╭─ Data to examine

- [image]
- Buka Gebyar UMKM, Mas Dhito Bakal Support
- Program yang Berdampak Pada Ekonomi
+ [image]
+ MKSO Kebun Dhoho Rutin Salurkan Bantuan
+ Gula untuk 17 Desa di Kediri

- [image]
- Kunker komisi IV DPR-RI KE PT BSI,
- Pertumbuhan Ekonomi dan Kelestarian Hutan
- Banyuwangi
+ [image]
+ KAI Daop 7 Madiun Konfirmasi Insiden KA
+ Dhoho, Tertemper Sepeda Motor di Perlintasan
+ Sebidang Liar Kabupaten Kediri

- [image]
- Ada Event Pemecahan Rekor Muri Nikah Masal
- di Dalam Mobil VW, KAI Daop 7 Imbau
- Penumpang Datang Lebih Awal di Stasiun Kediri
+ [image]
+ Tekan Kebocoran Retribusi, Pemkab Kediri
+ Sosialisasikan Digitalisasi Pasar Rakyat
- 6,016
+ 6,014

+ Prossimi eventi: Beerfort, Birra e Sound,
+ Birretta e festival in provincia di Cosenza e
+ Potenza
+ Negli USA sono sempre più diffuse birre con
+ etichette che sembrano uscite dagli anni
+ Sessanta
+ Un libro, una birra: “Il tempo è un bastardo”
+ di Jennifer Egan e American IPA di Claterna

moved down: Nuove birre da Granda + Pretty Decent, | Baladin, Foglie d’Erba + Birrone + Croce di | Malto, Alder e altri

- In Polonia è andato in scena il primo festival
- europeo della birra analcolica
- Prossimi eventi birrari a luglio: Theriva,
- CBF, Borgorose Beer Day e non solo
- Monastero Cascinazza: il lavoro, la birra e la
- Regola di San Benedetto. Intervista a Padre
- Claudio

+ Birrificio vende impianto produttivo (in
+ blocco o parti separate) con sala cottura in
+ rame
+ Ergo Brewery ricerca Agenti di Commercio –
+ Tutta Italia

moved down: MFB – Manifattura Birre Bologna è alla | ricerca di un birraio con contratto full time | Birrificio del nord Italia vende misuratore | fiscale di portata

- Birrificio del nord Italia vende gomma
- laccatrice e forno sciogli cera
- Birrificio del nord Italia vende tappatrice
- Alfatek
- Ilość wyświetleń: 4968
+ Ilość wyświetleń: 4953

╰─

Exercise prompt — Retype all of the material exactly as it stands above.

Solution —
- [image]
- Buka Gebyar UMKM, Mas Dhito Bakal Support
- Program yang Berdampak Pada Ekonomi
+ [image]
+ MKSO Kebun Dhoho Rutin Salurkan Bantuan
+ Gula untuk 17 Desa di Kediri

- [image]
- Kunker komisi IV DPR-RI KE PT BSI,
- Pertumbuhan Ekonomi dan Kelestarian Hutan
- Banyuwangi
+ [image]
+ KAI Daop 7 Madiun Konfirmasi Insiden KA
+ Dhoho, Tertemper Sepeda Motor di Perlintasan
+ Sebidang Liar Kabupaten Kediri

- [image]
- Ada Event Pemecahan Rekor Muri Nikah Masal
- di Dalam Mobil VW, KAI Daop 7 Imbau
- Penumpang Datang Lebih Awal di Stasiun Kediri
+ [image]
+ Tekan Kebocoran Retribusi, Pemkab Kediri
+ Sosialisasikan Digitalisasi Pasar Rakyat
- 6,016
+ 6,014

+ Prossimi eventi: Beerfort, Birra e Sound,
+ Birretta e festival in provincia di Cosenza e
+ Potenza
+ Negli USA sono sempre più diffuse birre con
+ etichette che sembrano uscite dagli anni
+ Sessanta
+ Un libro, una birra: “Il tempo è un bastardo”
+ di Jennifer Egan e American IPA di Claterna

moved down: Nuove birre da Granda + Pretty Decent, | Baladin, Foglie d’Erba + Birrone + Croce di | Malto, Alder e altri

- In Polonia è andato in scena il primo festival
- europeo della birra analcolica
- Prossimi eventi birrari a luglio: Theriva,
- CBF, Borgorose Beer Day e non solo
- Monastero Cascinazza: il lavoro, la birra e la
- Regola di San Benedetto. Intervista a Padre
- Claudio

+ Birrificio vende impianto produttivo (in
+ blocco o parti separate) con sala cottura in
+ rame
+ Ergo Brewery ricerca Agenti di Commercio –
+ Tutta Italia

moved down: MFB – Manifattura Birre Bologna è alla | ricerca di un birraio con contratto full time | Birrificio del nord Italia vende misuratore | fiscale di portata

- Birrificio del nord Italia vende gomma
- laccatrice e forno sciogli cera
- Birrificio del nord Italia vende tappatrice
- Alfatek
- Ilość wyświetleń: 4968
+ Ilość wyświetleń: 4953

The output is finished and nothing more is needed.